Menino baleado em tiroteio no Morro dos Macacos diz que tem medo da polícia e conta como é viver na linha de fogo
Baleado no primeiro dia de guerra entre policiais e traficantes, no Morro dos Macacos, em Vila Isabel, o menino Douglas Silva de Moura, 11 anos, que há um ano perdeu o pai executado em um assalto, tem mais medo da polícia do que de bandidos. A história da família é marcada por tiros. Há cinco anos, a irmã do menino foi ferida no morro durante uma ação policial. Ontem, um dia depois de ter sido baleado, Douglas viu-se obrigado a não sair de casa devido a outro tiroteio. Depois de uma trégua, o estudante conseguiu sair da favela, mas um novo confronto o impediu de entrar no morro.
Ainda com dificuldade para falar, ele conta que mal conseguiu dormir na última madrugada.
- O ferimento no rosto dói muito quando mexo a cabeça - contou, de bermuda e chinelos e vestindo uma camisa idêntica à do jogador Ronaldo, do clube espanhol Real Madrid.
Antes de encontrar a reportagem do Jornal do Brasil, Douglas tentou ir a um barbeiro. Não queria ser visto com o cabelo alourado por uma tinta que usou na semana passada, para ir a uma festa junina. Segundo a mãe de Douglas, Tereza Cristina da Silva, 33 anos, os meninos que moram na favela e usam cabelos tingidos não são bem vistos pelos policiais.
Ao lado da mãe, que acompanhava o filho no horário do almoço, Douglas nem parecia ter passado por tantos problemas por causa da violência. Montado na bicicleta, a mesma que levava para uma oficina quando foi baleado, ele demonstrou seriedade quando falou sobre seu pai, Cláudio Conceição de Moura, morto aos 31 anos. O feirante, que nasceu e se criou no Morro dos Macacos, foi assassinado em setembro do ano passado.
- Ele (o pai) era meu melhor amigo. Na hora, a gente quer se revoltar e até pensa em coisa que não deve - disse Douglas, quando se referia aos ladrões.
Depois da morte do pai, Douglas pensou em vingar-se dos bandidos. Segundo Tereza, os dois voltavam da feira quando o carro em que estavam foi cercado por ladrões. O menino ainda chegou a puxar a camisa de um dos assaltantes e pedir para que não matasse seu pai. O crime ocorreu em frente à casa da família, no Engenho da Rainha.

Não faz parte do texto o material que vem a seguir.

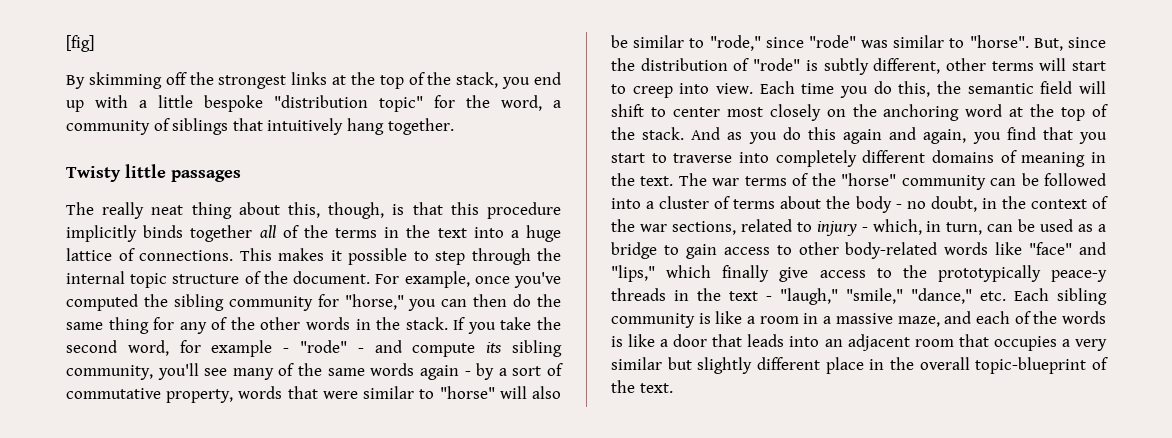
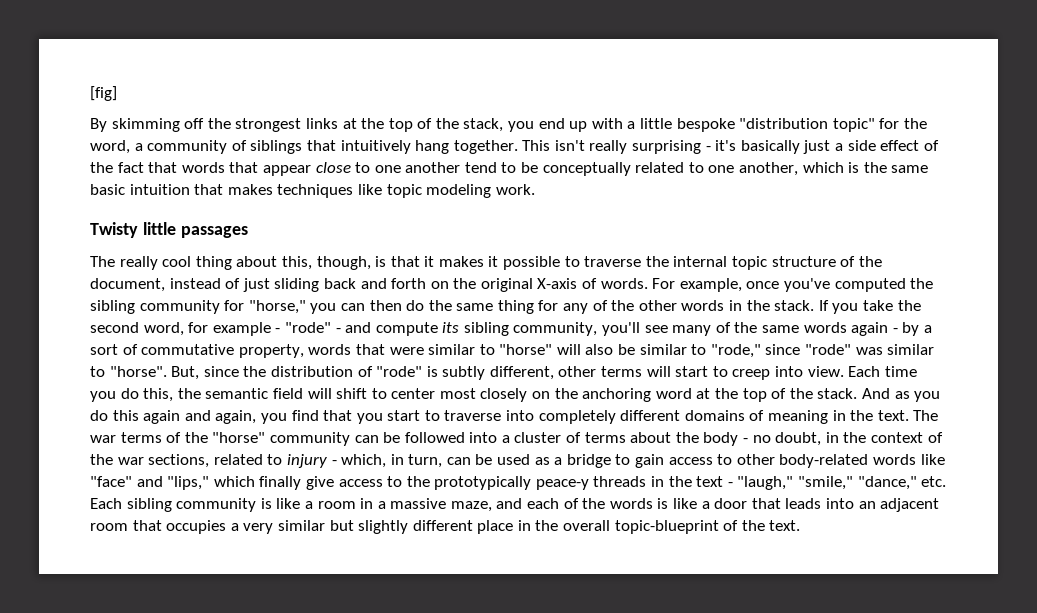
(454, 126) none -> [522,140,939,154] [90,162,929,176] [90,184,535,198] This isn't really surprising - it's basically just a side effect of the fact that words that appear close to one another tend to be conceptually related to one another, which is the same basic intuition that makes techniques like topic modeling work.
[151,205,184,215] neat -> [162,256,192,267] cool
[450,202,561,219] [66,225,561,242] [66,248,272,261] this procedure implicitly binds together all of the terms in the text into a huge lattice of connections. This -> [424,256,435,267] it
[435,248,531,265] step through -> [584,256,642,267] traverse
[293,271,371,284] document. -> [90,278,648,292] document, instead of just sliding back and forth on the original X-axis of words.

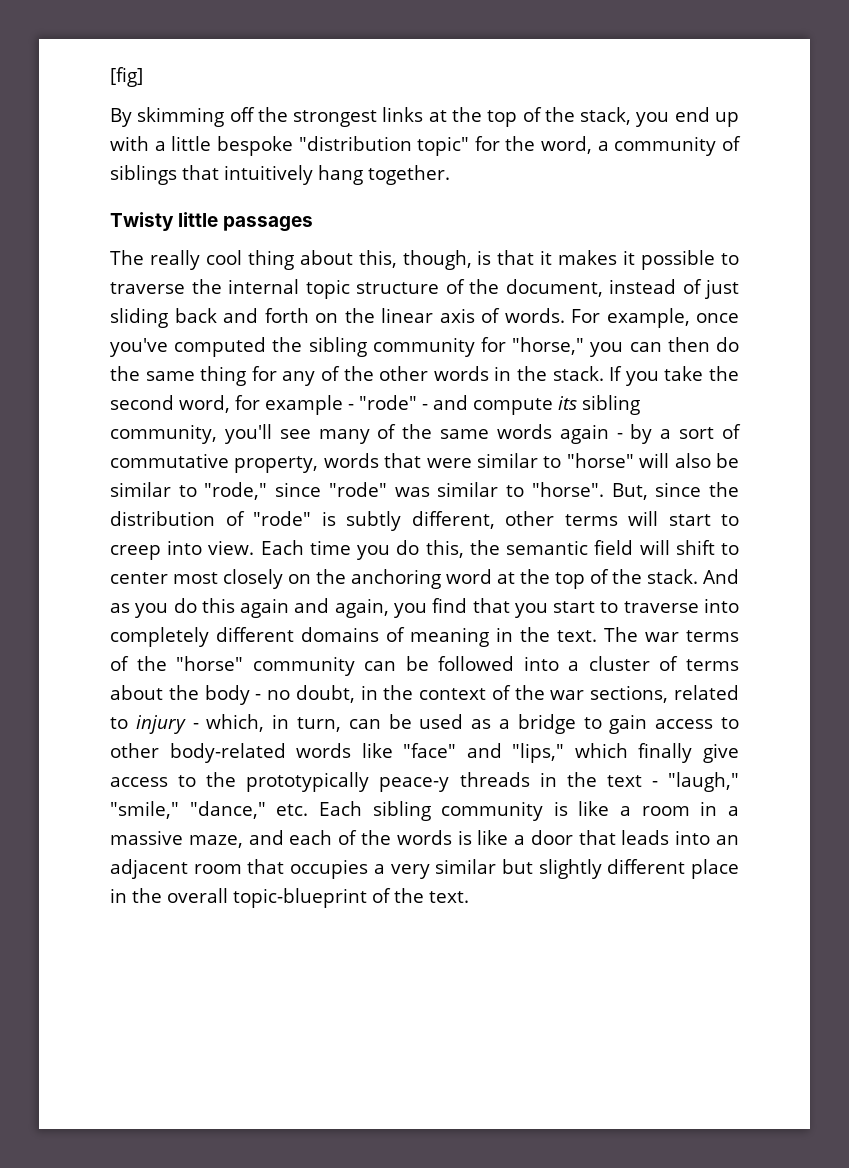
[522,140,939,154] [90,162,929,176] [90,184,535,198] This isn't really surprising - it's basically just a side effect of the fact that words that appear close to one another tend to be conceptually related to one another, which is the same basic intuition that makes techniques like topic modeling work. -> (450, 175) none
[480,278,578,292] original X-axis -> [381,308,475,323] linear axis

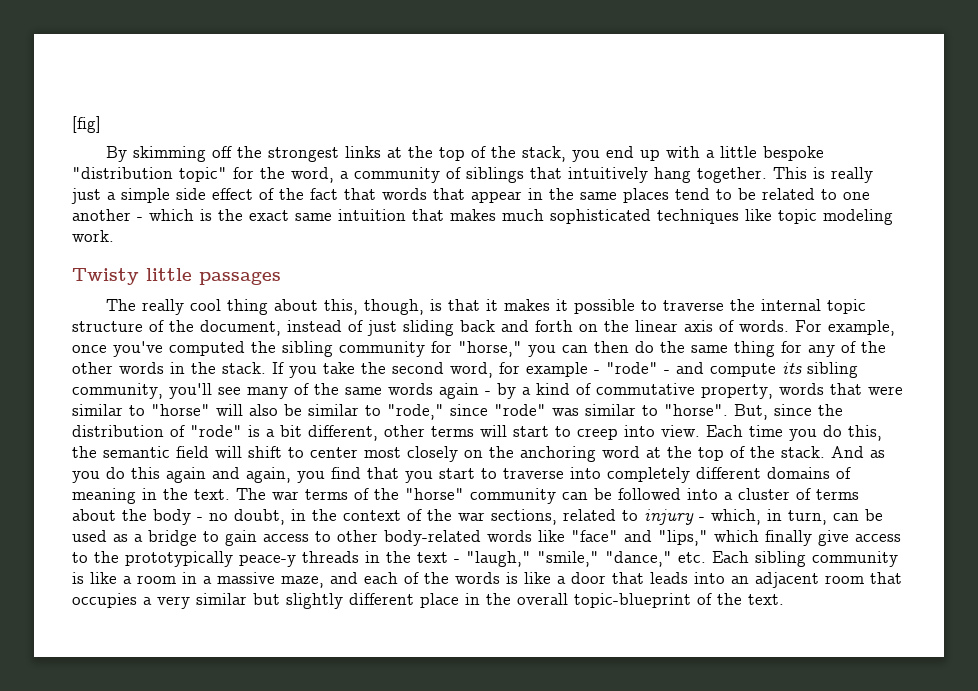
(450, 175) none -> [773,167,873,183] [71,188,870,204] [72,209,893,225] [72,230,114,242] This is really just a simple side effect of the fact that words that appear in the same places tend to be related to one another - which is the exact same intuition that makes much sophisticated techniques like topic modeling work.
[679,427,715,439] sort -> [536,383,570,395] kind
[346,511,401,531] subtly -> [266,425,302,437] a bit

- Meu marido queria criar o Douglas fora do ambiente da favela. Por isso tínhamos mudado do Morro dos Macacos para o Engenho da Rainha há cinco meses, quando ocorreu o crime - conta Tereza.
Douglas costumava acordar todos os dias, ainda de madrugada, para ajudar o pai a comprar legumes, verduras e frutas na Ceasa. Tudo era vendido em barraquinhas no Engenho da Rainha e no Cachambi. Após ajudar o pai, Douglas ia para escola no acesso do morro. Depois das aulas, ele seguia para a feira desmontar as barracas.

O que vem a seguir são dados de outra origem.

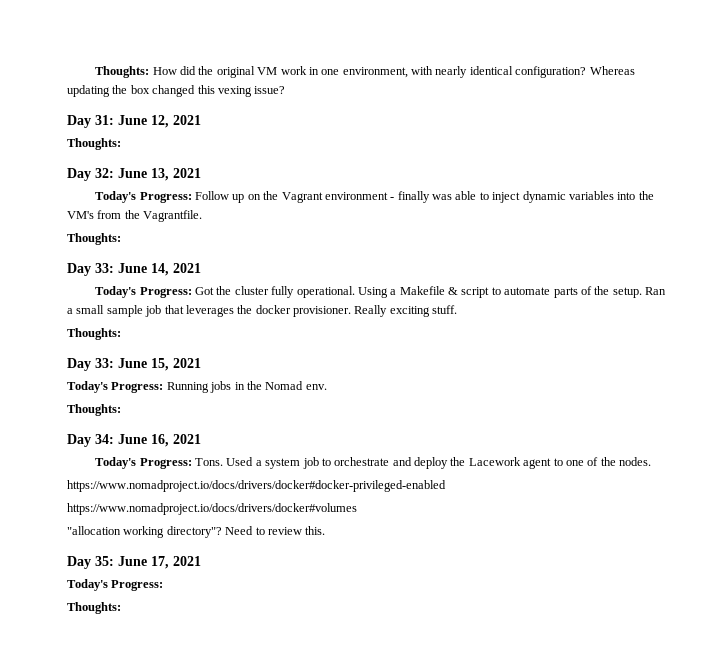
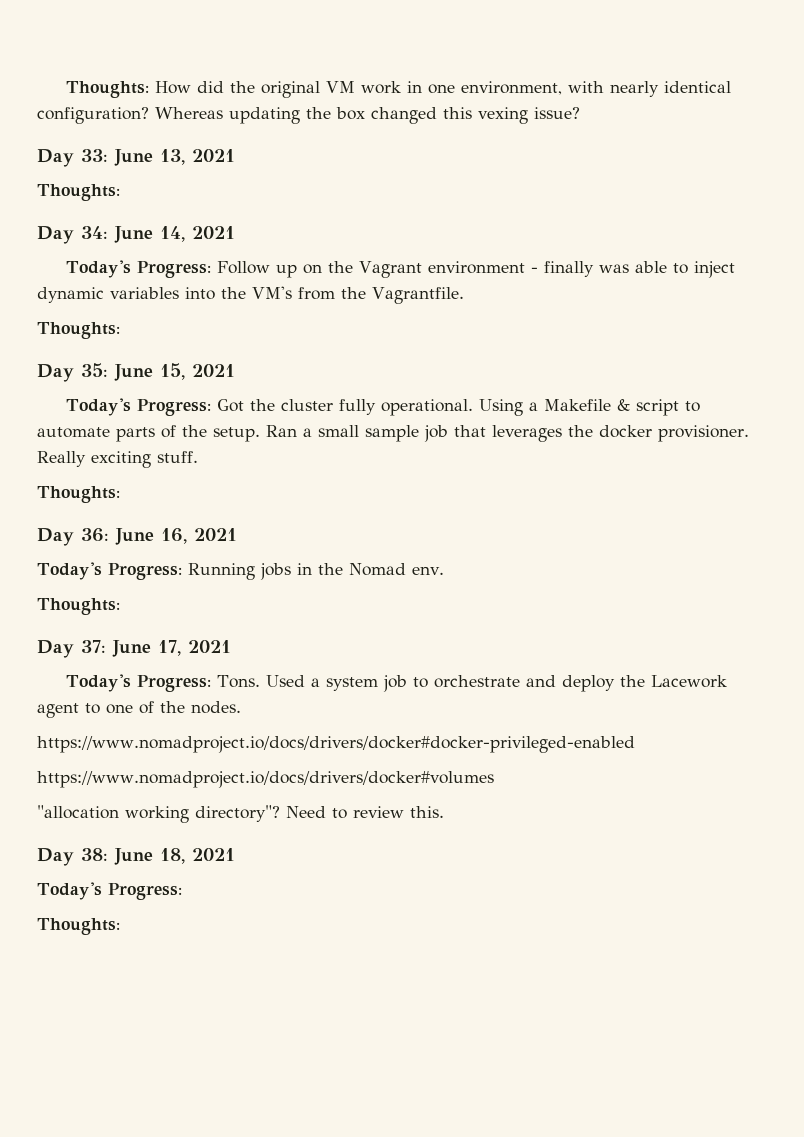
[95,115,169,128] 31: June 12, -> [81,149,185,166] 33: June 13,
[95,168,169,181] 32: June 13, -> [81,226,185,243] 34: June 14,
[95,263,169,276] 33: June 14, -> [81,363,185,381] 35: June 15,
[95,358,169,371] 33: June 15, -> [81,528,187,545] 36: June 16,
[95,434,169,447] 34: June 16, -> [81,640,181,657] 37: June 17,
[95,556,169,569] 35: June 17, -> [81,848,185,865] 38: June 18,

- Por causa do trabalho, ele ficava com as roupas sujas e os amigos o apelidaram de Bob Esponja - entrega Tereza.
Com a morte do pai, a família voltou para a favela e Douglas dedicou-se ao futebol. Toda semana, ele treina na quadra do antigo zoológico pelo Projeto Xerox. Torcedor do Flamengo e fã do jogador de futebol Romário, o atacante Douglas sonha em ser um craque da bola. Se a profissão de jogador não der certo, ele quer ser ''montador de carro''. A escolha foi em homenagem ao pai, que já trabalhou como mecânico e sempre gostou de carros.
- Se um dia eu ganhar muito dinheiro, vou comprar uma casa fora da favela. Às vezes, sonho em ter meu pai de volta - entristece-se o menino.
Ontem, enquanto Douglas dava a entrevista, outro menino, de 13 anos, foi atingido por uma bala perdida na favela. Tranqüila, apesar das tragédias na sua família, Tereza diz que já se acostumou com a vida na favela.
- Muitas pessoas que estudaram comigo já morreram por se envolverem com coisas erradas - diz.
Descrente das autoridades, Tereza conta que não pretende processar o Estado pelo que aconteceu com o filho. E, até ontem, ela não tinha registrado o caso na delegacia do bairro.